New Blockchain Application Being Tested In Australia To Support Insurance Settlements With Disabled Citizens
Blockchain technology started as a method of keeping cryptocurrency transactions transparent, offering the industry honesty with a nascent form of investment. However, in the last few years, it has made the leap into multiple industries that want to have the same command of accountability. Australia is among the latest to dive in, hoping to use blockchain technology as a way to settle insurance payments, specifically for citizens that struggle with disabilities.
This decision was made by the local federal science agency, along with the Commonwealth Bank of Australia (CommBank) and Data61. Data61 is a digital innovation center that is part of the Commonwealth Scientific and Industrial Research Organization (CSIRO). The two banks announced that they were working on a proof-of-concept in their blockchain project, called “Making Money Smart.” The emerging prototype will allow citizens with disabilities to manage their own insurance plans but will not have to use any paperwork or receipts to make appointments, find doctors, or make payments.
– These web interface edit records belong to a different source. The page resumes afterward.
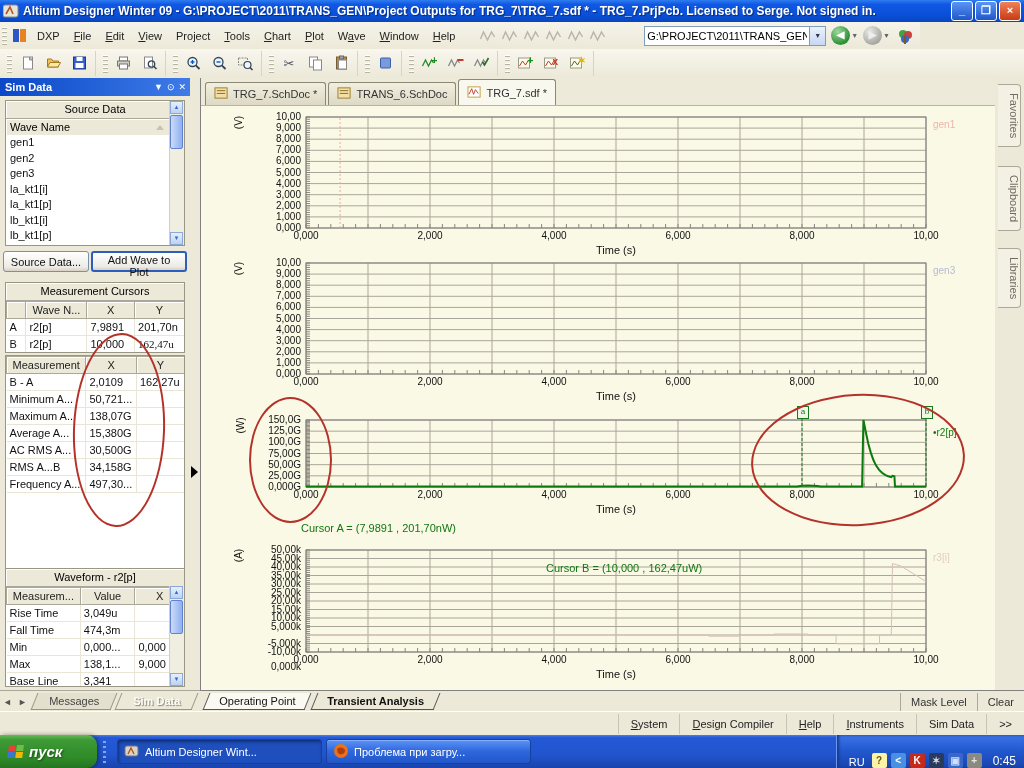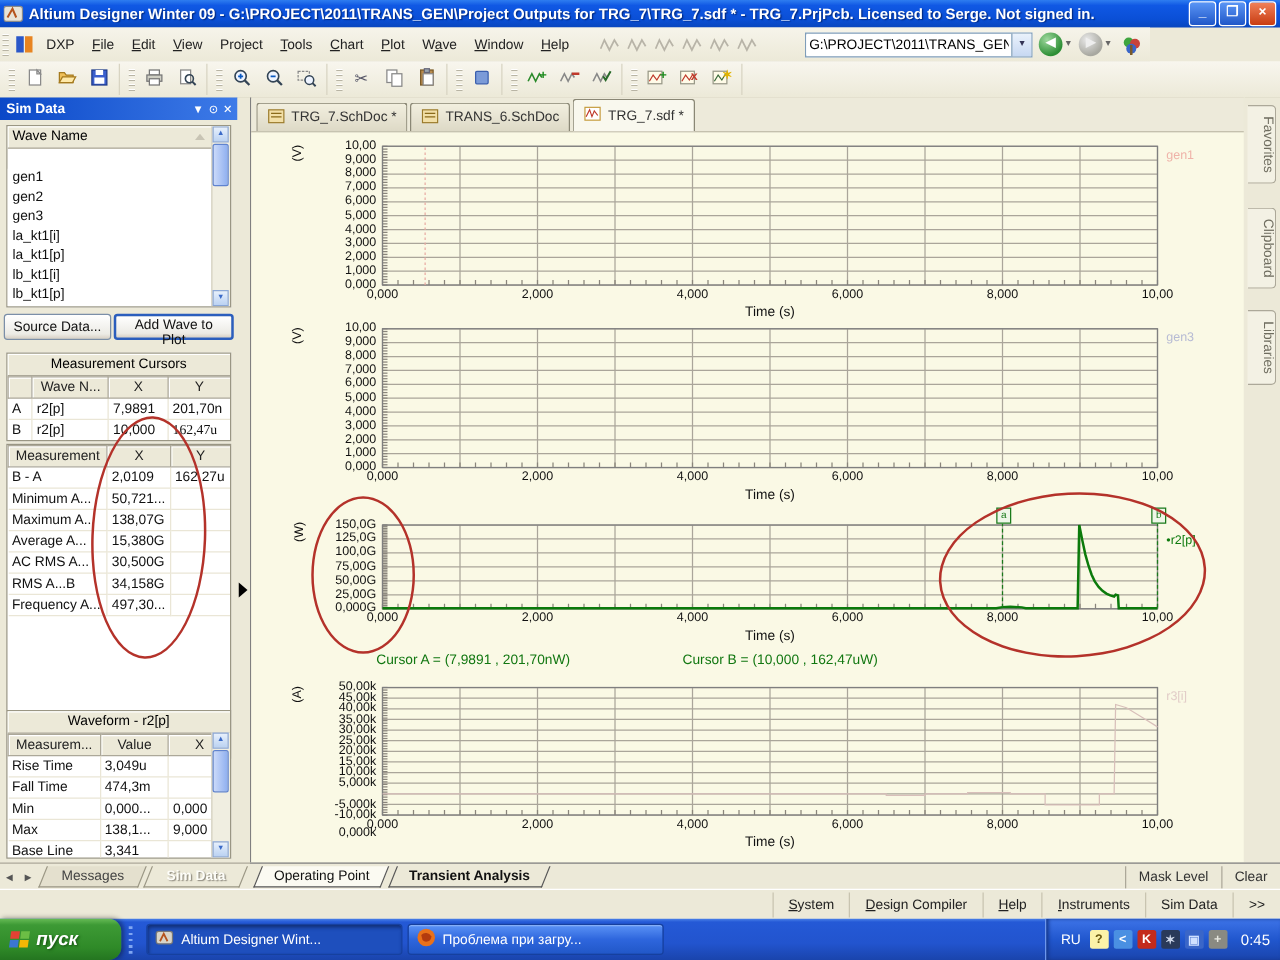--- a/index.html
+++ b/index.html
@@ -77,21 +77,21 @@
   .p4 .xcol{top:104px;}
   .xtitle{position:absolute;left:0;width:620px;text-align:center;font-size:11px;color:#111;}
   .p1 .xtitle,.p2 .xtitle{top:127px;}
   .p3 .xtitle{top:83px;}
   .p4 .xtitle{top:118px;}
   .legend{position:absolute;left:627px;top:2px;font-size:10px;white-space:nowrap;}
   .p3 .legend{top:7px;}
   .cflag{position:absolute;top:-14px;width:10px;height:11px;border:1px solid #1a7a1a;
     background:#eef6e8;color:#1a7a1a;font-size:8px;line-height:10px;text-align:center;z-index:5;}
   .cursor-readout{position:absolute;top:416px;font-size:11px;color:#117711;}
-  #curA{left:100px;}#curB{left:345px;}
+  #curA{left:100px;}#curB{left:345px;margin-top:40px;}
 
   
   #righttabs{position:absolute;left:995px;top:78px;width:29px;height:612px;background:#ECE9D8;}
   .rtab{position:absolute;left:3px;width:22px;padding:8px 0;background:#F3F1E4;
     border:1px solid #ACA899;border-left:none;border-radius:0 4px 4px 0;
     writing-mode:vertical-rl;text-align:center;color:#6F6D5F;font-size:11px;}
 
   
   .ph{position:absolute;left:0;top:0;width:190px;height:18px;
     background:linear-gradient(to right,#0A48C8,#3E7BE8);color:#fff;font-weight:bold;
@@ -158,21 +158,21 @@
     background:linear-gradient(to bottom,#66BB55 0%,#3D9A35 15%,#2F8A28 70%,#247520 100%);
     border-radius:0 10px 10px 0;box-shadow:2px 0 4px rgba(0,0,0,.4);}
   #startbtn .slabel{color:#fff;font-weight:bold;font-style:italic;font-size:15px;text-shadow:1px 1px 2px #14500f;}
   .winflag{display:inline-block;width:16px;height:14px;transform:skewX(-8deg);}
   .winflag i{display:block;float:left;width:7px;height:6px;margin:0 1px 1px 0;}
   .qldots{width:8px;height:22px;margin:0 4px;background:repeating-linear-gradient(to bottom,#7FA6F2 0,#7FA6F2 2px,transparent 2px,transparent 5px);background-size:3px 100%;background-repeat:no-repeat;background-position:2px 0;}
   .taskbtn{height:25px;width:205px;margin-left:4px;border-radius:3px;display:flex;align-items:center;gap:5px;
     padding:0 6px;box-sizing:border-box;color:#fff;font-size:11px;white-space:nowrap;overflow:hidden;
     background:linear-gradient(to bottom,#5B93F6,#2E66DD 50%,#2157C8);border:1px solid #16409E;box-shadow:inset 0 1px 0 #84AEF8;}
   .taskbtn.active{background:#1E4FBD;box-shadow:inset 1px 2px 3px #123078;}
-  #tray{margin-left:auto;height:33px;display:flex;align-items:center;gap:5px;padding:0 8px 0 12px;
+  #tray{margin-left:auto;height:33px;display:flex;align-items:flex-end;gap:5px;padding:0 8px 0 12px;
     background:linear-gradient(to bottom,#3E74E8 0%,#2157CE 50%,#1A44AC 100%);border-left:1px solid #6D97EE;box-shadow:inset 2px 0 3px #16398E;}
   #tray .lang{color:#fff;font-size:11px;margin-right:2px;}
   .tico{width:15px;height:15px;display:inline-flex;align-items:center;justify-content:center;
     font-size:10px;font-weight:bold;border-radius:2px;}
   #tray .clock{color:#fff;font-size:12px;margin-left:6px;}
 
   
   .red-ellipse{position:absolute;border:2px solid #B4322A;border-radius:50%;z-index:50;pointer-events:none;}
   #re1{left:73px;top:333px;width:88px;height:190px;transform:rotate(2deg);}
   #re2{left:249px;top:397px;width:79px;height:122px;}
@@ -402,20 +402,21 @@
     <div class="ph">
       <span>Sim Data</span>
       <span class="phicons">
         <span>▼</span>
         <span>⊙</span>
         <span>✕</span>
       </span>
     </div>
 
     <div class="group g-src">
+      <div class="gh">Source Data</div>
       <div class="colh">
         <span>Wave Name</span>
         <span class="sortarr"></span>
       </div>
       <div class="wavelist" id="wavelist">
           <div class="witem">gen1</div>
           <div class="witem">gen2</div>
           <div class="witem">gen3</div>
           <div class="witem">la_kt1[i]</div>
           <div class="witem">la_kt1[p]</div>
The technology involves the connection between a coded blockchain token and smart contracts, linked to Australia’s National Disability Insurance Scheme (NDIS). With that connection, both service providers and participants have the ability to submit and process payments, based on pre-defined conditions. Using the trial is necessary, due to the “personalized payment conditions” that need to be established, says Data61.
The annoucement elaborates, saying, “In the NDIS, participants have individualized plans that can contain multiple budget categories – each with different spending rules. The prototype app supports participants to manage their plan by enabling them to find, book and pay for services from NDIS service providers without the need for paperwork or receipts.”
Sophie Gilder, Head of Experimentation and Blockchain at the Commonwealth Bank of Australia, added, “Programmable money represents an opportunity to re-envisage how we think about money and how payments function across the economy. The potential of this technology for the NDIS is exciting, ranging from greater empowerment for participants, reduced administration costs for businesses and greater visibility for Government. It’s been rewarding to collaborate with Data61 on a project that could have such a large, positive impact for the community.”
The public will be able to get more information about the Making Money Smart project when the group adds to their report in November. The upcoming report will detail “the design benefits and limitations of the blockchain based system for the NDIS use case, including user feedback and recommendations on future applications,” according to the annoucement.
The partnering with these two banks is natural, considering their recent progress with blockchain development and application. CSIRO has been putting their blockchain network through tests of its own to challenge their own claim that it processes 30,000 transactions each second across borders. The Commonwealth Bank has been helping World Bank Group to raise funds for a blockchain network by the bank, resulting in $81 million in funding.